Posted to user@mahout.apache.org by Valerio Ceraudo <va...@gmail.com> on 2010/09/05 17:54:08 UTC

how is the Vector format?

hi, I need to convert from Arff to Vector format to do a kmeans clustering.
I did some test and I saw that the first command uses:

bin/mahout seqdirectory

that creates a chunk-0 file from a folder with name.sgm files.
I know that inside mahout there is already an arff --> vector converter,but it
is just an experiment and it doesn't work because it misses some dependencies.
I want to make the converter from my own.
Where i can found information and specify about the .sgm or the Vector format?


Re: how is the Vector format?

Posted by Valerio Ceraudo <va...@gmail.com>.
> Any chance you might have some time to file a JIRA issue for that - or
> maybe even provide a patch that fixes the issue?
> 
> Isabel
> 
> 

I will submit a JIRA as i will finish the thesis, so not the next week, the
other one!
Valerio Ceraudo



Re: how is the Vector format?

Posted by Isabel Drost <is...@apache.org>.
On Sun, 5 Sep 2010 Valerio Ceraudo <va...@gmail.com> wrote:
> ok ok I can run your arffToVector in
> org.apache.utils.vectors.arff.Driver but i found a bug, it doesn't
> recognize the attribute REAL, so I changed the arff attributes in
> NUMERIC and it works,now I have got a iris.arff.MVC file.
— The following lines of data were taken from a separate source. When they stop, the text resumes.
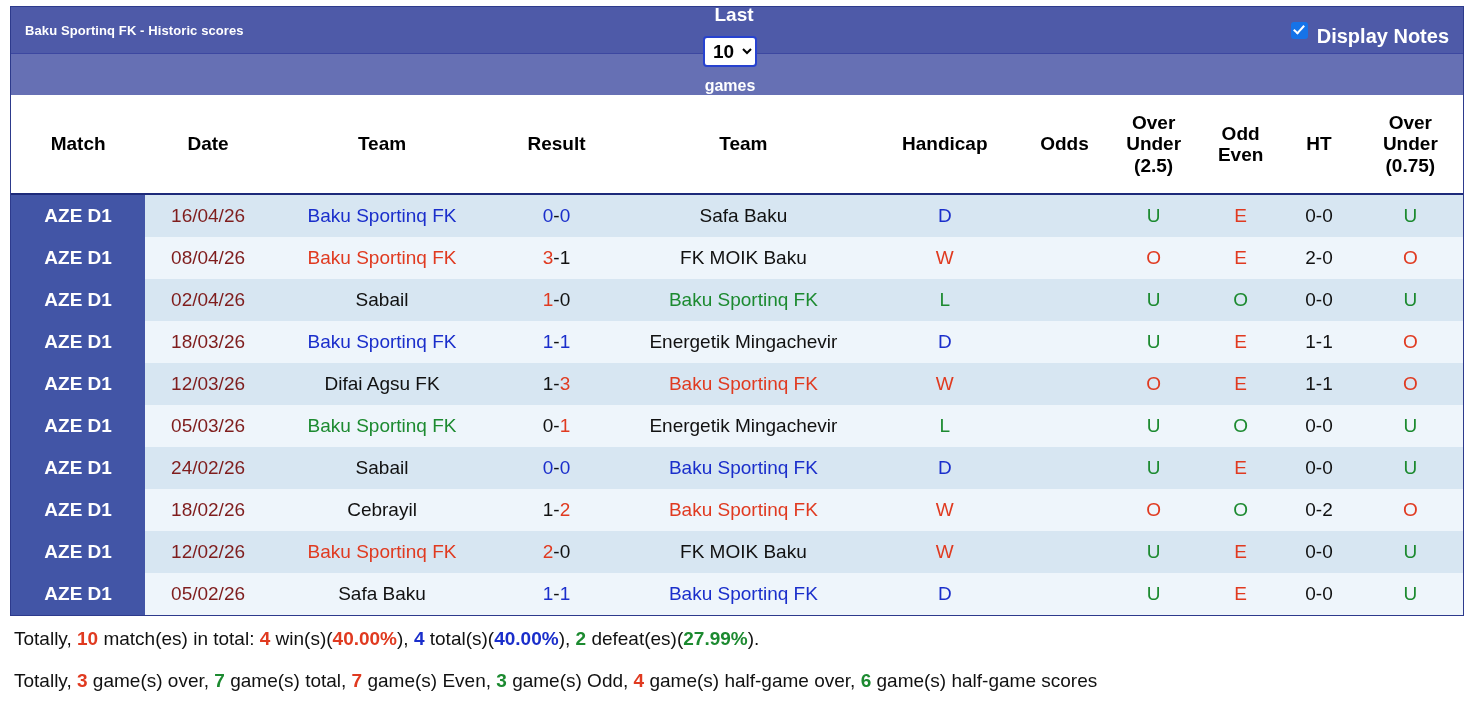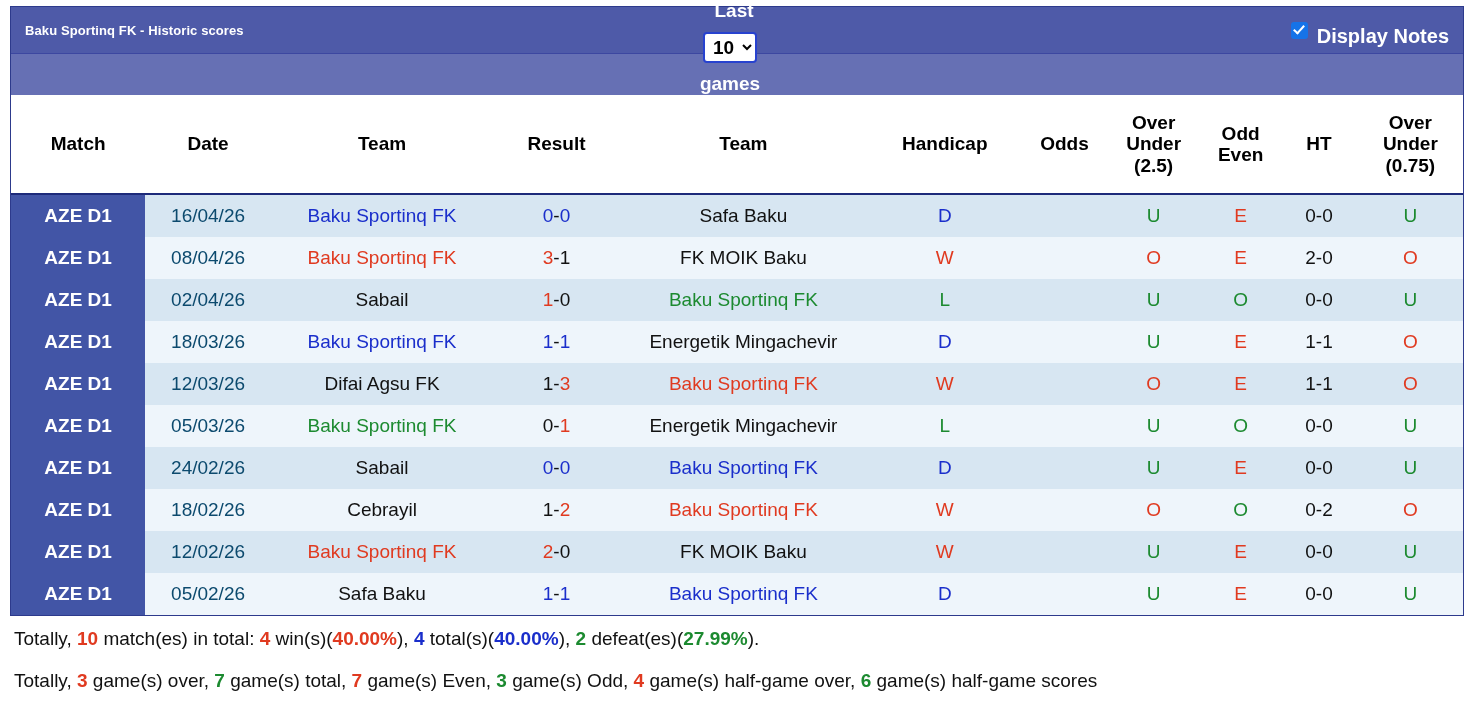--- a/index.html
+++ b/index.html
@@ -96,7 +96,7 @@
     margin-left: 8px;
   }
   .games-label {
-    font-size: 19px;
+    font-size: 16px;
     font-weight: bold;
   }
   select.num-select {

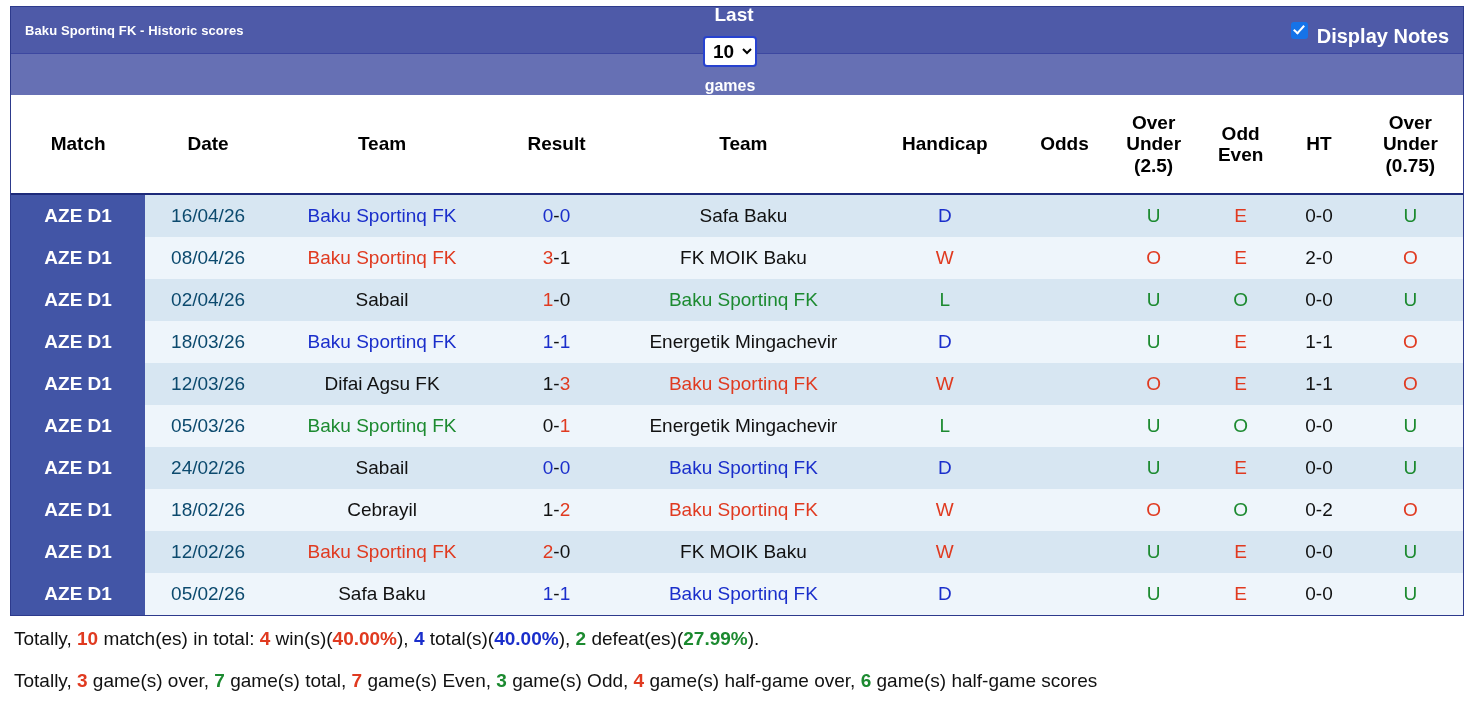--- a/index.html
+++ b/index.html
@@ -144,7 +144,7 @@
     font-weight: bold;
     font-size: 19px;
   }
-  td.date { color: #0c4a6e; font-size: 18px; margin-top: 16px; }
+  td.date { color: #7f1d1d; font-size: 18px; margin-top: 16px; }
   td.team { font-size: 19px; }
   td.result { font-size: 19px; }
   .c-blue  { color: #1a2ecb; }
Any chance you might have some time to file a JIRA issue for that - or
maybe even provide a patch that fixes the issue?

Isabel


Re: how is the Vector format?

Posted by Valerio Ceraudo <va...@gmail.com>.
Valerio Ceraudo <valerio.ceraudo <at> gmail.com> writes:

> 
> hi, I need to convert from Arff to Vector format to do a kmeans clustering.
> I did some test and I saw that the first command uses:
> 
> bin/mahout seqdirectory
> 
> that creates a chunk-0 file from a folder with name.sgm files.
> I know that inside mahout there is already an arff --> vector converter,but it
> is just an experiment and it doesn't work because it misses some dependencies.
> I want to make the converter from my own.
> Where i can found information and specify about the .sgm or the Vector format?
> 
> 

ok ok I can run your arffToVector in org.apache.utils.vectors.arff.Driver but i
found a bug, it doesn't recognize the attribute REAL, so I changed the arff
attributes in NUMERIC and it works,now I have got a iris.arff.MVC file.